■ **Problem statement**: Among the entries below, tally each line where the word "left" appears and state only the total.

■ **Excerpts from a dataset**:
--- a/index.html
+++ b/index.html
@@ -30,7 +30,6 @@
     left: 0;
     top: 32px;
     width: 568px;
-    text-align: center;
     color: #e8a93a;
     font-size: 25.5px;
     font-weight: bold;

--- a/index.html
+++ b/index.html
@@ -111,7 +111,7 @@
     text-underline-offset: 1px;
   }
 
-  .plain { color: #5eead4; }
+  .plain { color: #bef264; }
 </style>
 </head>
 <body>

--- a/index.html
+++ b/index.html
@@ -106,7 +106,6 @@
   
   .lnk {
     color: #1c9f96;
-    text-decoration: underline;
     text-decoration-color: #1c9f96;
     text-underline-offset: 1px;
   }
==
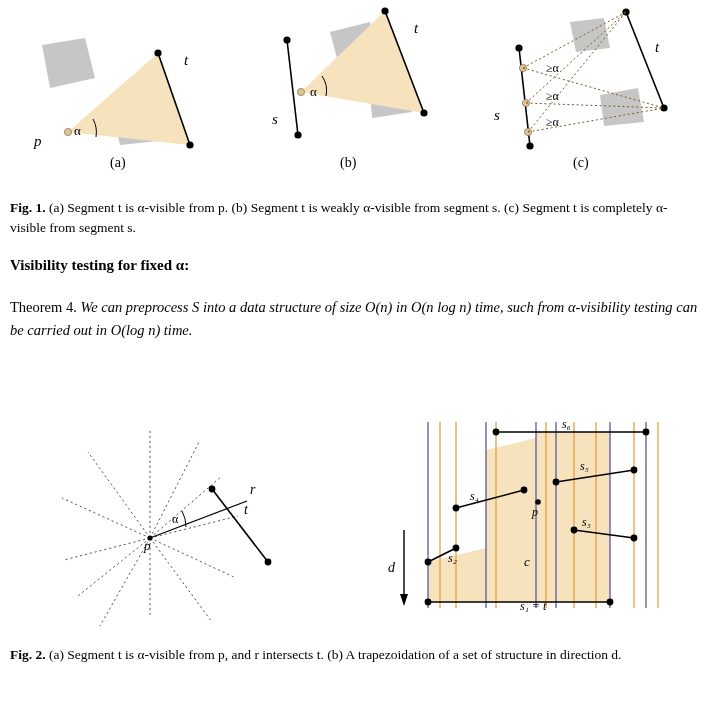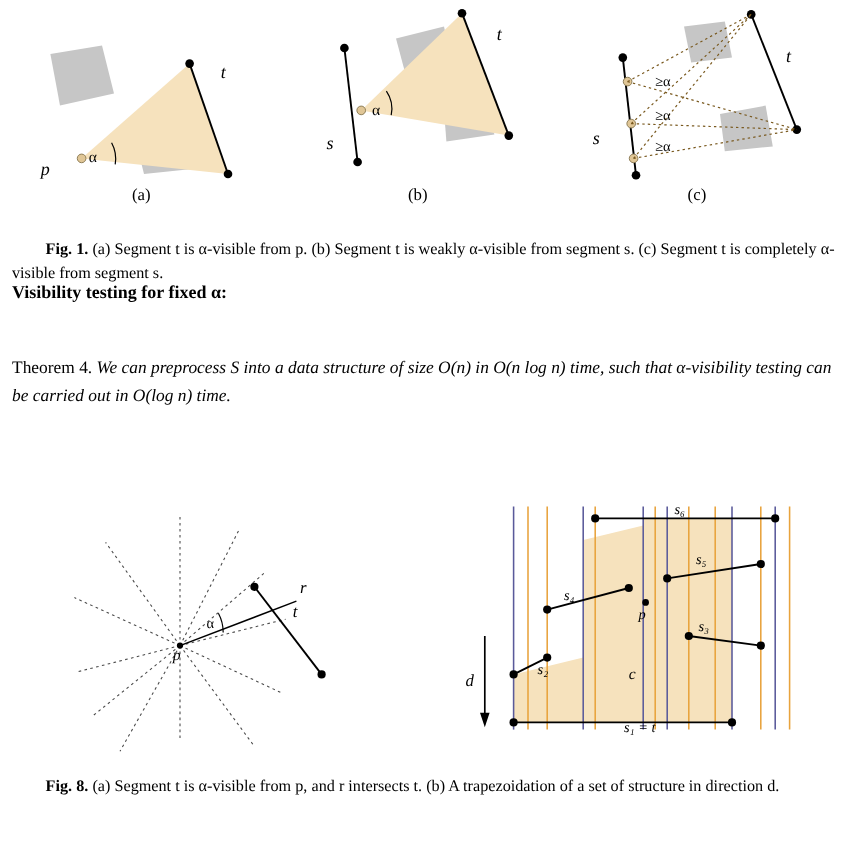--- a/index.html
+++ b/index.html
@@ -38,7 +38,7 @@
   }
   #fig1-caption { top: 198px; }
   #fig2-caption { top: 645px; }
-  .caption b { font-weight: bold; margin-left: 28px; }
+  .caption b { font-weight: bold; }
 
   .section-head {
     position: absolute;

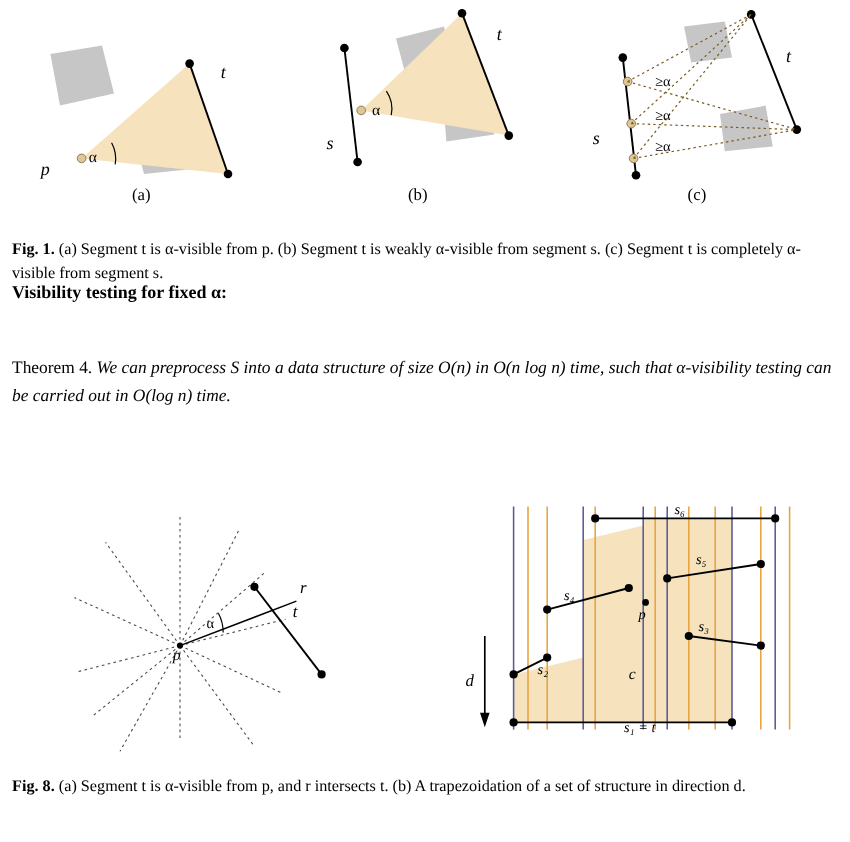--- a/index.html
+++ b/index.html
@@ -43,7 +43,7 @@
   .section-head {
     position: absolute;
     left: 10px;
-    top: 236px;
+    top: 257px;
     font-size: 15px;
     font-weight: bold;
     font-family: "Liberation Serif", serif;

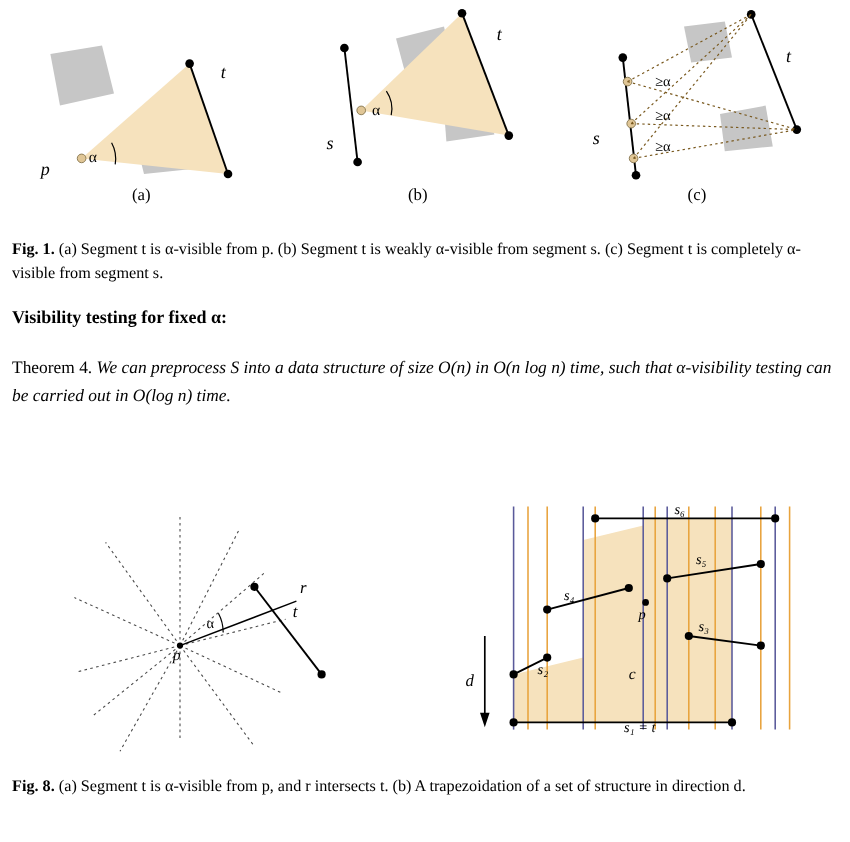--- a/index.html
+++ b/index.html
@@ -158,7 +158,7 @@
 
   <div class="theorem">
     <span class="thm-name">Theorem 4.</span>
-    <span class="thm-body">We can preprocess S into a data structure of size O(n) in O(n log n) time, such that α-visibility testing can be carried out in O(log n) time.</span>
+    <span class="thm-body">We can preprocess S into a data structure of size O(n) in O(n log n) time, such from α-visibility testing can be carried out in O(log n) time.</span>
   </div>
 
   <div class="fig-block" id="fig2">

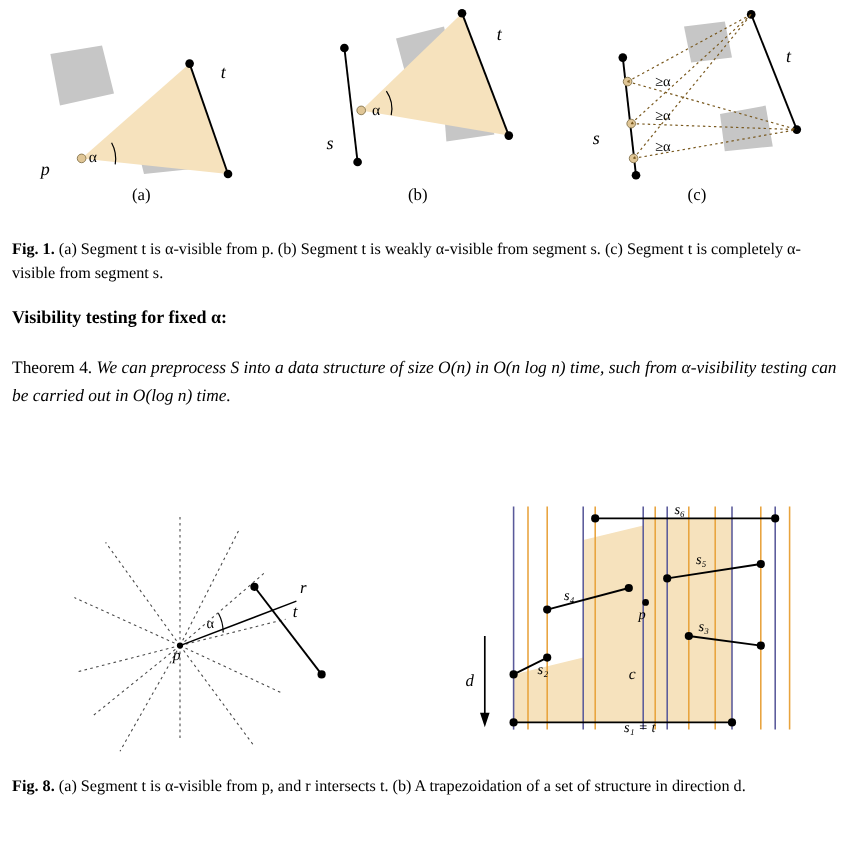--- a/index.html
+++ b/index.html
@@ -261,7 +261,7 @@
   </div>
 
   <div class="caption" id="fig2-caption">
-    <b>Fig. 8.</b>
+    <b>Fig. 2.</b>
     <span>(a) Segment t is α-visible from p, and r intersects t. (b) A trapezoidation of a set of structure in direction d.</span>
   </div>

■ **Answer to this task**: 3